-- ASSIGNMENT --
Drop the pictures and repeat the remaining data exactly.

Detected change data
================

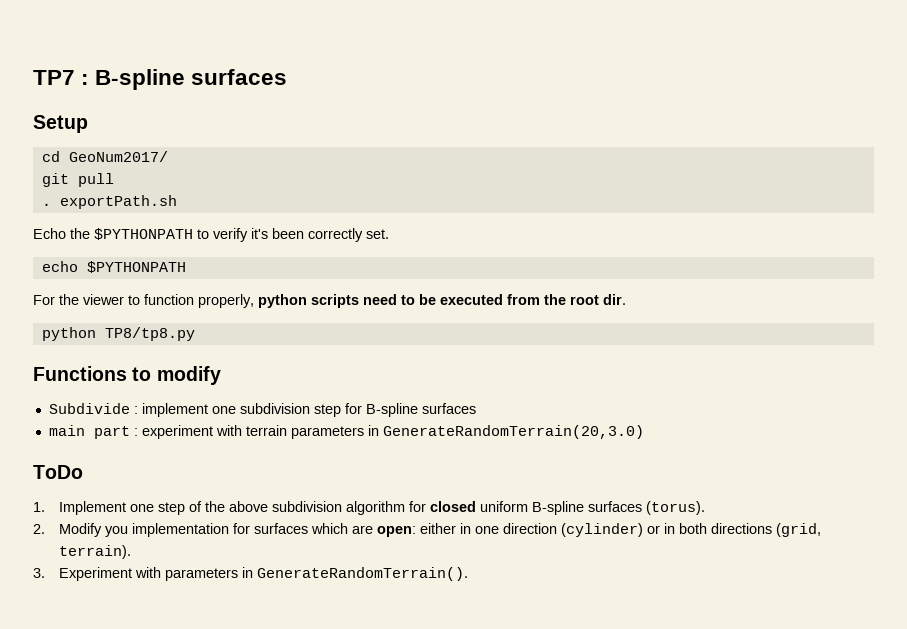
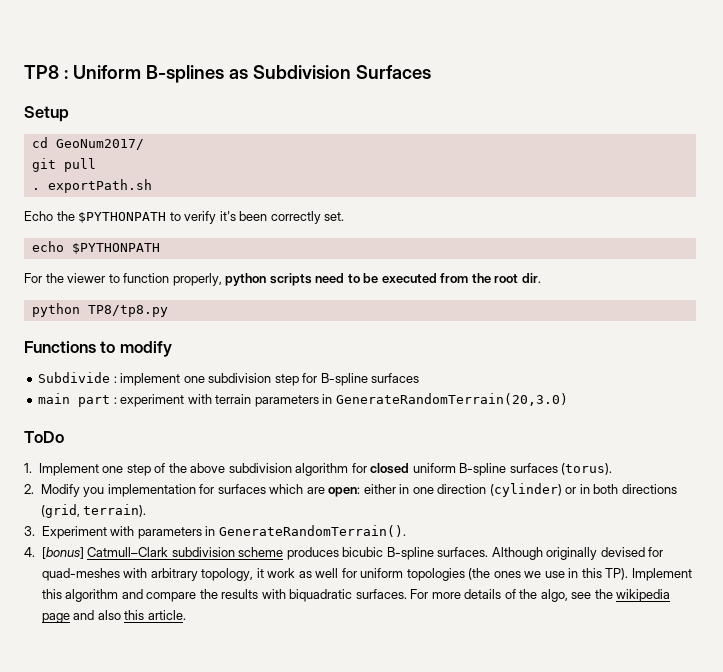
[33,69,288,90] TP7 : B-spline surfaces -> [24,65,431,83] TP8 : Uniform B-splines as Subdivision Surfaces
(469, 574) none -> [24,547,664,560] [41,568,692,581] [41,589,671,602] [41,610,186,623] // 4. [bonus] Catmull–Clark subdivision scheme produces bicubic B-spline surfaces. Although originally devised for quad-meshes with arbitrary topology, it work as well for uniform topologies (the ones we use in this TP). Implement this algorithm and compare the results with biquadratic surfaces. For more details of the algo, see the wikipedia page and also this article.

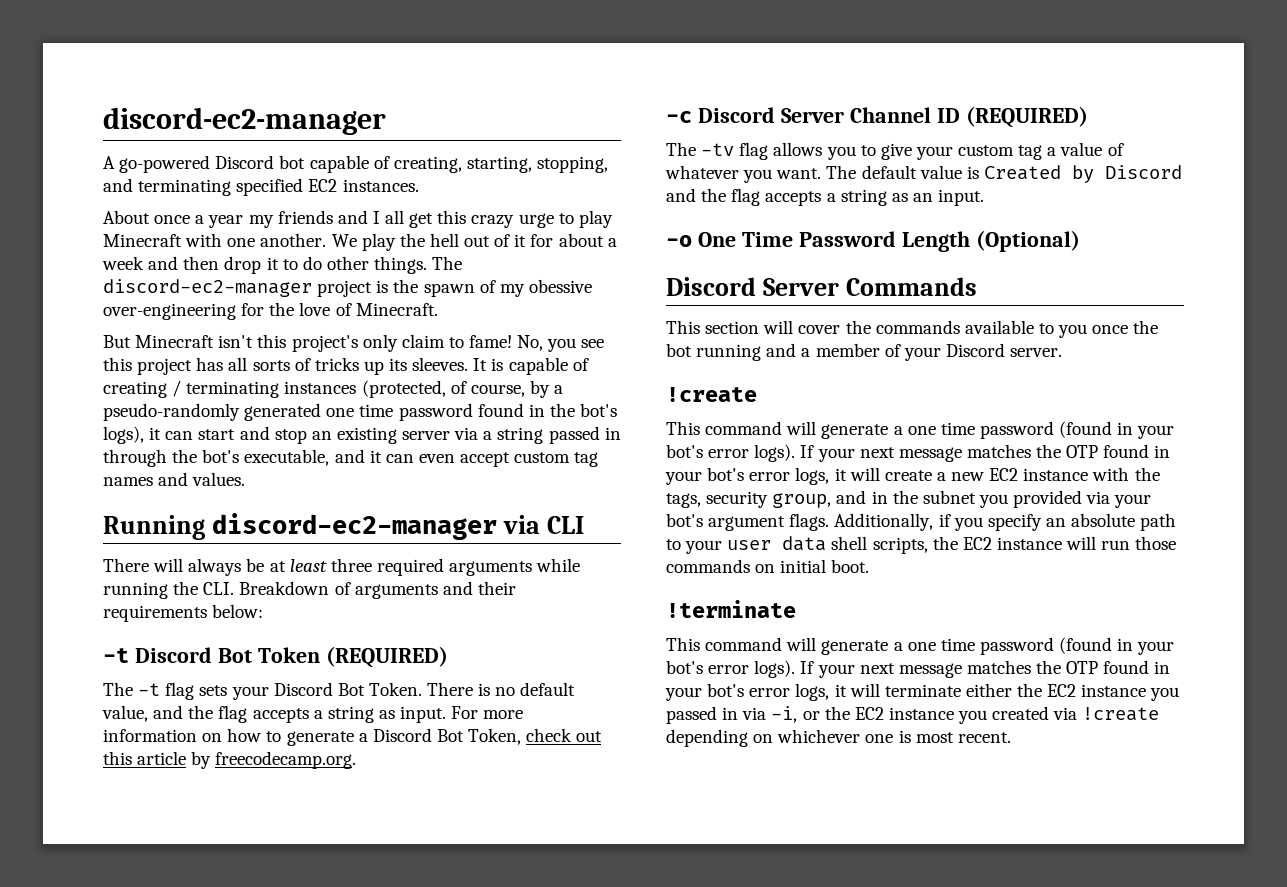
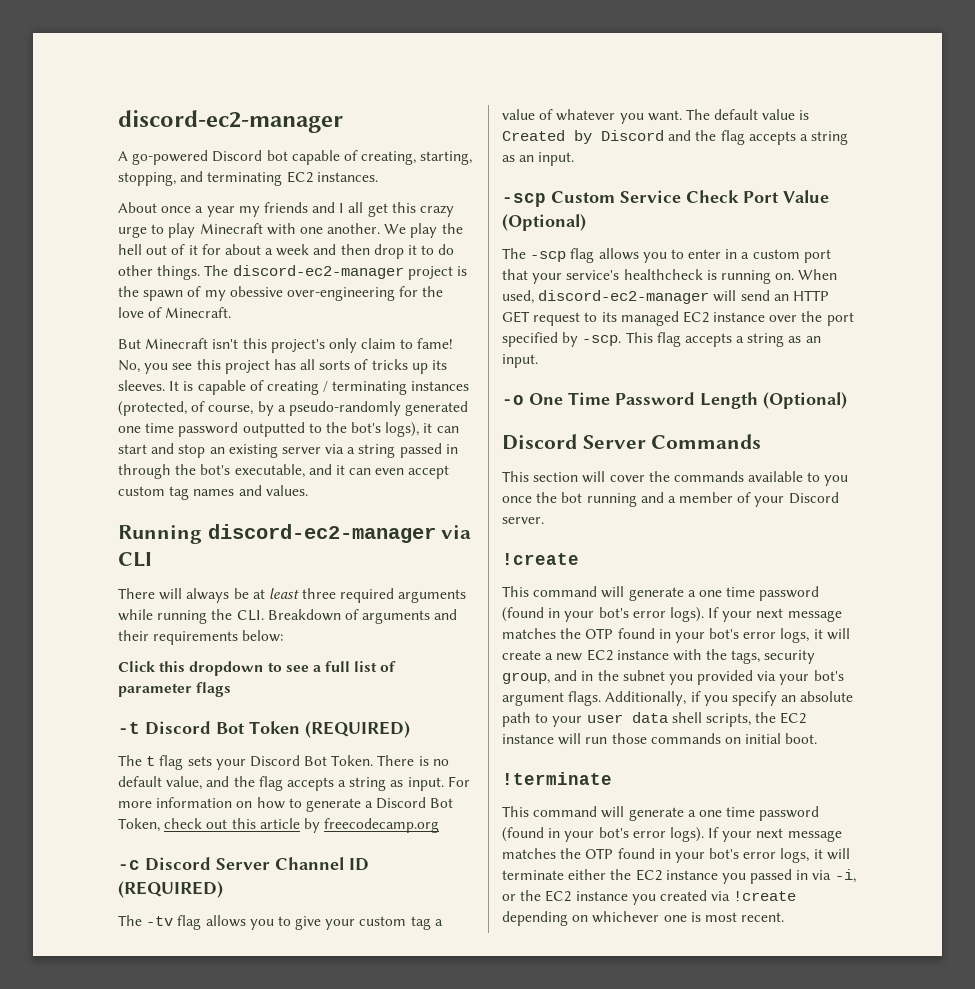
[236,178,304,196] specified -> (283, 179) none
[477,403,545,417] found in -> [242,422,322,437] outputted to
(264, 611) none -> [118,661,397,676] [118,682,232,697] // Click this dropdown to see a full list of parameter flags
[138,683,161,696] -t -> [146,756,156,766] t
[215,751,357,769] freecodecamp.org. -> [324,818,440,833] freecodecamp.org
(985, 197) none -> [502,190,829,207] [502,214,586,231] [502,248,831,263] [502,269,838,284] [502,290,829,304] [502,311,854,326] [502,332,821,347] [502,354,538,368] // -scp Custom Service Check Port Value (Optional) // The -scp flag allows you to enter in a custom port that your service's healthcheck is running on. When used, discord-ec2-manager will send an HTTP GET request to its managed EC2 instance over the port specified by -scp. This flag accepts a string as an input.

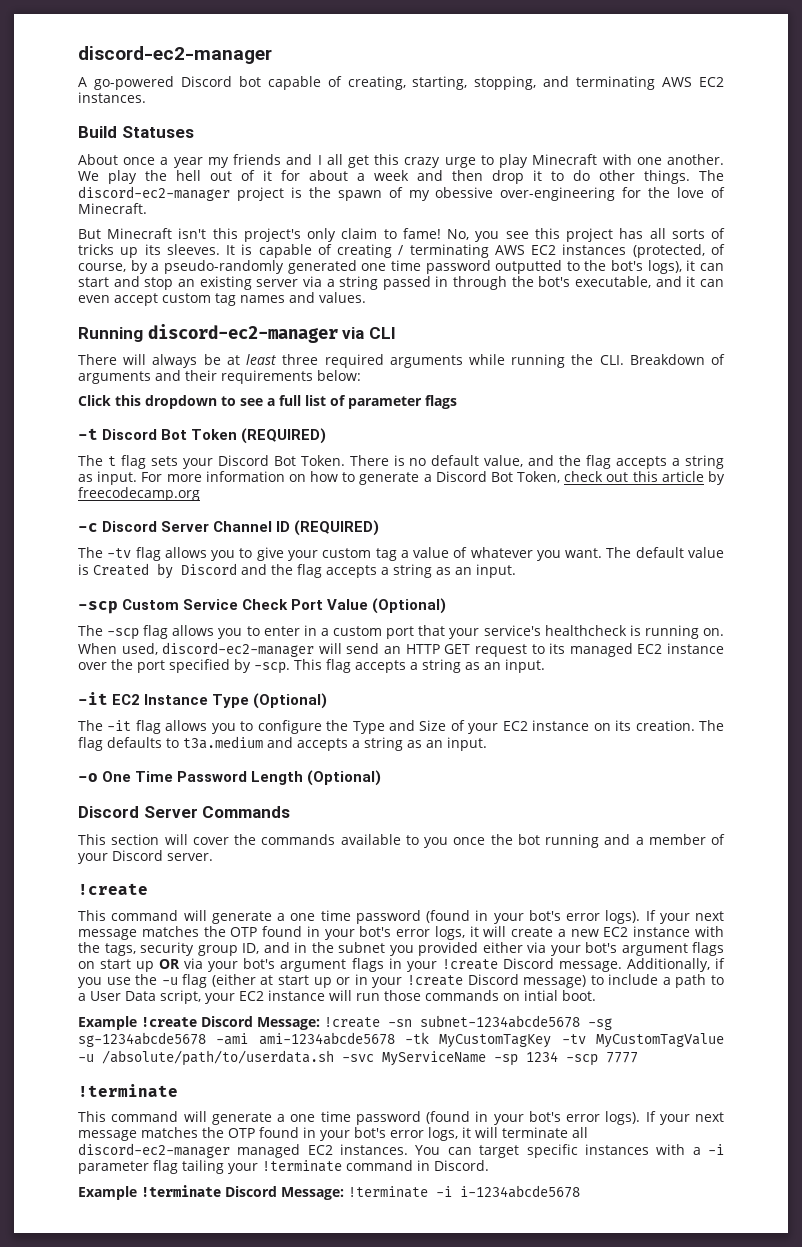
[286,171,378,183] EC2 instances. -> [662,77,724,87] [78,92,146,103] [78,126,194,138] AWS EC2 instances. // Build Statuses
(408, 388) none -> [494,245,557,255] AWS EC2
(538, 361) none -> [78,692,328,709] [78,720,725,734] [78,736,487,751] // -it EC2 Instance Type (Optional) // The -it flag allows you to configure the Type and Size of your EC2 instance on its creation. The flag defaults to t3a.medium and accepts a string as an input.
[502,672,550,684] group, -> [197,943,259,956] group ID,
[757,670,844,685] [502,691,854,706] [502,712,777,727] via your bot's argument flags. Additionally, if you specify an absolute path to your user data shell scripts, the -> [482,942,724,956] [78,958,725,972] [78,974,724,988] [78,990,235,1004] either via your bot's argument flags on start up OR via your bot's argument flags in your !create Discord message. Additionally, if you use the -u flag (either at start up or in your !create Discord message) to include a path to a User Data script, your
[745,733,782,744] initial -> [524,990,558,1001] intial
(818, 738) none -> [78,1015,612,1030] [78,1032,724,1048] [78,1050,638,1066] // Example !create Discord Message: !create -sn subnet-1234abcde5678 -sg sg-1234abcde5678 -ami ami-1234abcde5678 -tk MyCustomTagKey -tv MyCustomTagValue -u /absolute/path/to/userdata.sh -svc MyServiceName -sp 1234 -scp 7777
[568,869,856,884] [502,890,797,905] [502,911,785,926] either the EC2 instance you passed in via -i, or the EC2 instance you created via !create depending on whichever one is most recent. -> [572,1127,588,1138] [78,1143,725,1158] [78,1160,489,1174] [78,1185,580,1200] all discord-ec2-manager managed EC2 instances. You can target specific instances with a -i parameter flag tailing your !terminate command in Discord. // Example !terminate Discord Message: !terminate -i i-1234abcde5678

================

-- ANSWER SPACE --
[33,69,288,90] TP7 : B-spline surfaces -> [24,65,431,83] TP8 : Uniform B-splines as Subdivision Surfaces
(469, 574) none -> [24,547,664,560] [41,568,692,581] [41,589,671,602] [41,610,186,623] // 4. [bonus] Catmull–Clark subdivision scheme produces bicubic B-spline surfaces. Although originally devised for quad-meshes with arbitrary topology, it work as well for uniform topologies (the ones we use in this TP). Implement this algorithm and compare the results with biquadratic surfaces. For more details of the algo, see the wikipedia page and also this article.

[236,178,304,196] specified -> (283, 179) none
[477,403,545,417] found in -> [242,422,322,437] outputted to
(264, 611) none -> [118,661,397,676] [118,682,232,697] // Click this dropdown to see a full list of parameter flags
[138,683,161,696] -t -> [146,756,156,766] t
[215,751,357,769] freecodecamp.org. -> [324,818,440,833] freecodecamp.org
(985, 197) none -> [502,190,829,207] [502,214,586,231] [502,248,831,263] [502,269,838,284] [502,290,829,304] [502,311,854,326] [502,332,821,347] [502,354,538,368] // -scp Custom Service Check Port Value (Optional) // The -scp flag allows you to enter in a custom port that your service's healthcheck is running on. When used, discord-ec2-manager will send an HTTP GET request to its managed EC2 instance over the port specified by -scp. This flag accepts a string as an input.

[286,171,378,183] EC2 instances. -> [662,77,724,87] [78,92,146,103] [78,126,194,138] AWS EC2 instances. // Build Statuses
(408, 388) none -> [494,245,557,255] AWS EC2
(538, 361) none -> [78,692,328,709] [78,720,725,734] [78,736,487,751] // -it EC2 Instance Type (Optional) // The -it flag allows you to configure the Type and Size of your EC2 instance on its creation. The flag defaults to t3a.medium and accepts a string as an input.
[502,672,550,684] group, -> [197,943,259,956] group ID,
[757,670,844,685] [502,691,854,706] [502,712,777,727] via your bot's argument flags. Additionally, if you specify an absolute path to your user data shell scripts, the -> [482,942,724,956] [78,958,725,972] [78,974,724,988] [78,990,235,1004] either via your bot's argument flags on start up OR via your bot's argument flags in your !create Discord message. Additionally, if you use the -u flag (either at start up or in your !create Discord message) to include a path to a User Data script, your
[745,733,782,744] initial -> [524,990,558,1001] intial
(818, 738) none -> [78,1015,612,1030] [78,1032,724,1048] [78,1050,638,1066] // Example !create Discord Message: !create -sn subnet-1234abcde5678 -sg sg-1234abcde5678 -ami ami-1234abcde5678 -tk MyCustomTagKey -tv MyCustomTagValue -u /absolute/path/to/userdata.sh -svc MyServiceName -sp 1234 -scp 7777
[568,869,856,884] [502,890,797,905] [502,911,785,926] either the EC2 instance you passed in via -i, or the EC2 instance you created via !create depending on whichever one is most recent. -> [572,1127,588,1138] [78,1143,725,1158] [78,1160,489,1174] [78,1185,580,1200] all discord-ec2-manager managed EC2 instances. You can target specific instances with a -i parameter flag tailing your !terminate command in Discord. // Example !terminate Discord Message: !terminate -i i-1234abcde5678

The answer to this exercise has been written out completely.